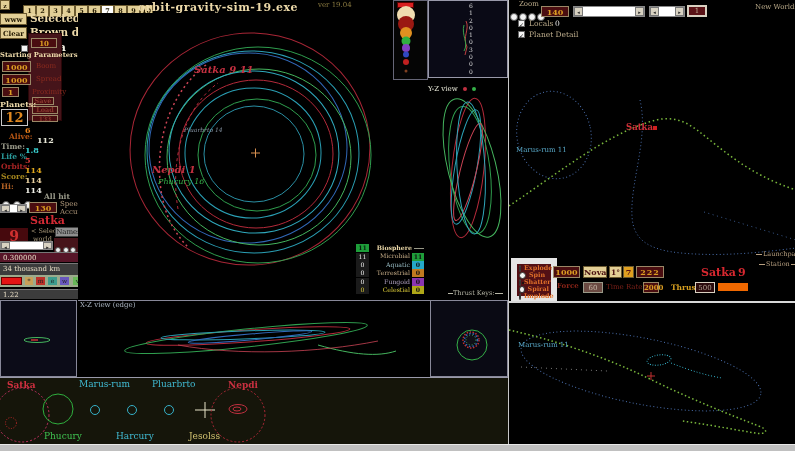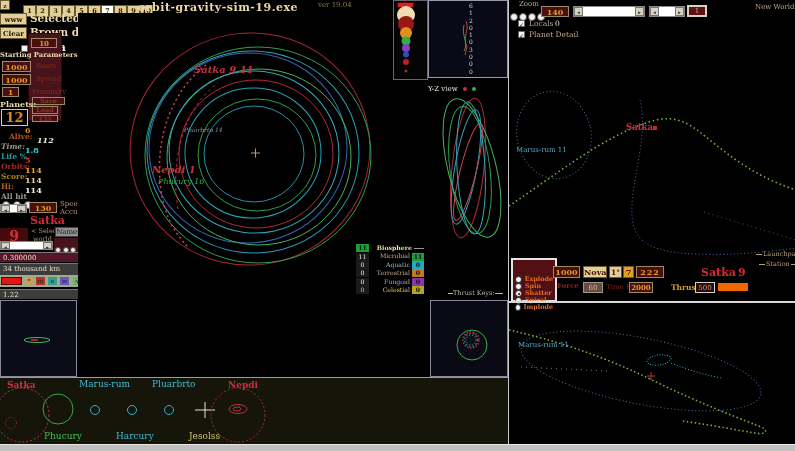"Save" div.a { width: 33px -> 22px }
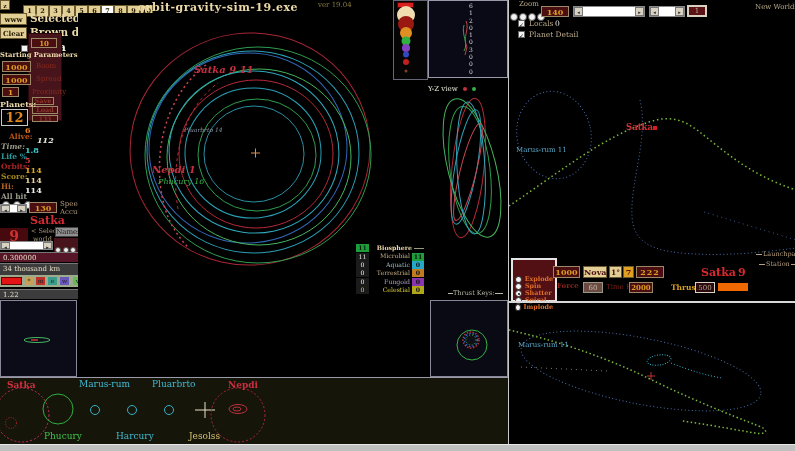"Time:" div { font-style: italic -> none }
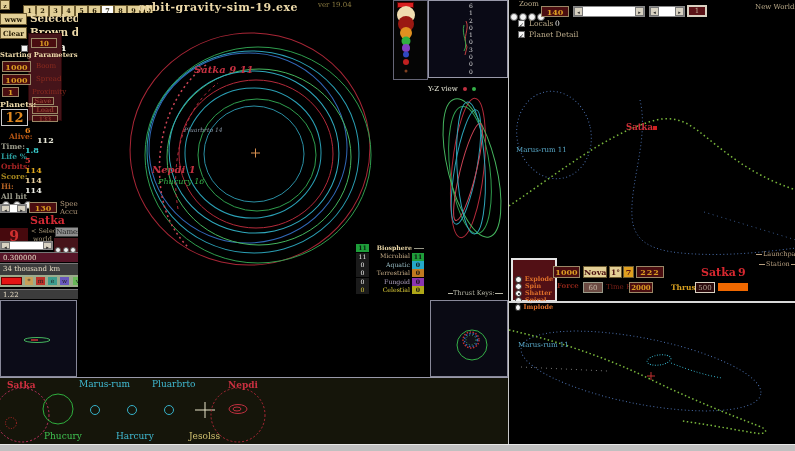"All hit" div { padding-left: none -> 43px }
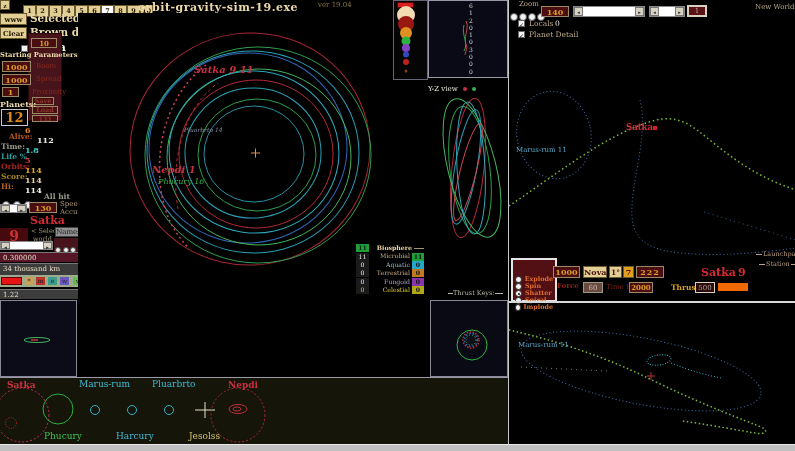"Explode" .modes { border: 2px solid #e5e5e5 -> 6px solid #e5e5e5; padding: 16px 2px -> 1px 2px }
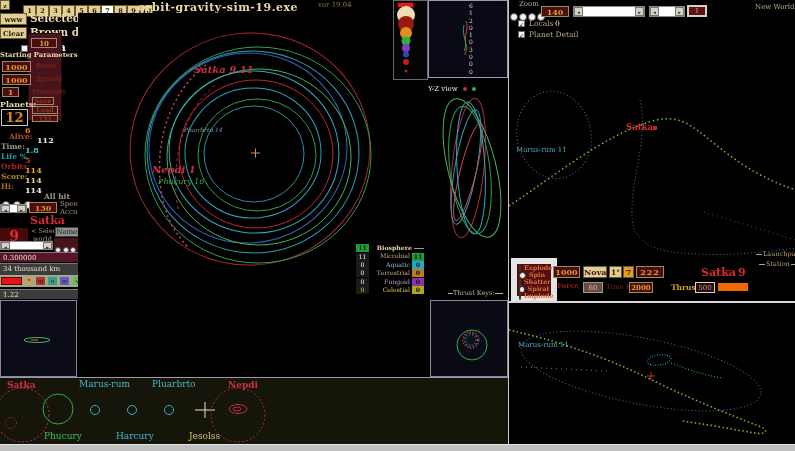"2000" div.a { left: 120px -> 134px; width: 24px -> 16px }
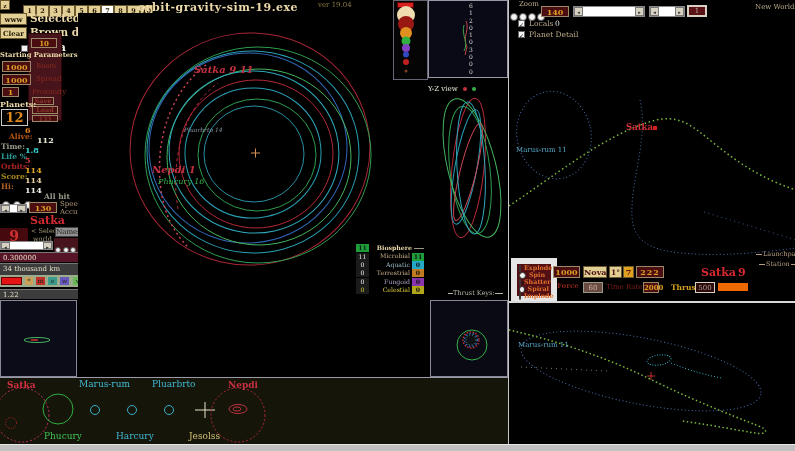"X-Z view (edge)" div.a { html: none -> <div> <div>X-Z view (edge)</div> <svg> <g> <ellipse></ellipse> <ellipse></ellipse> <ellipse></ellipse> <ellipse></ellipse> <path></path> <path></path> </g> </svg> </div> }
####
Prompt. Write out a verbatim copy of the lines from the line that contains "left: 120px ->" through the end of the entries above; pictures are not copied.

Written answer.
"2000" div.a { left: 120px -> 134px; width: 24px -> 16px }
"X-Z view (edge)" div.a { html: none -> <div> <div>X-Z view (edge)</div> <svg> <g> <ellipse></ellipse> <ellipse></ellipse> <ellipse></ellipse> <ellipse></ellipse> <path></path> <path></path> </g> </svg> </div> }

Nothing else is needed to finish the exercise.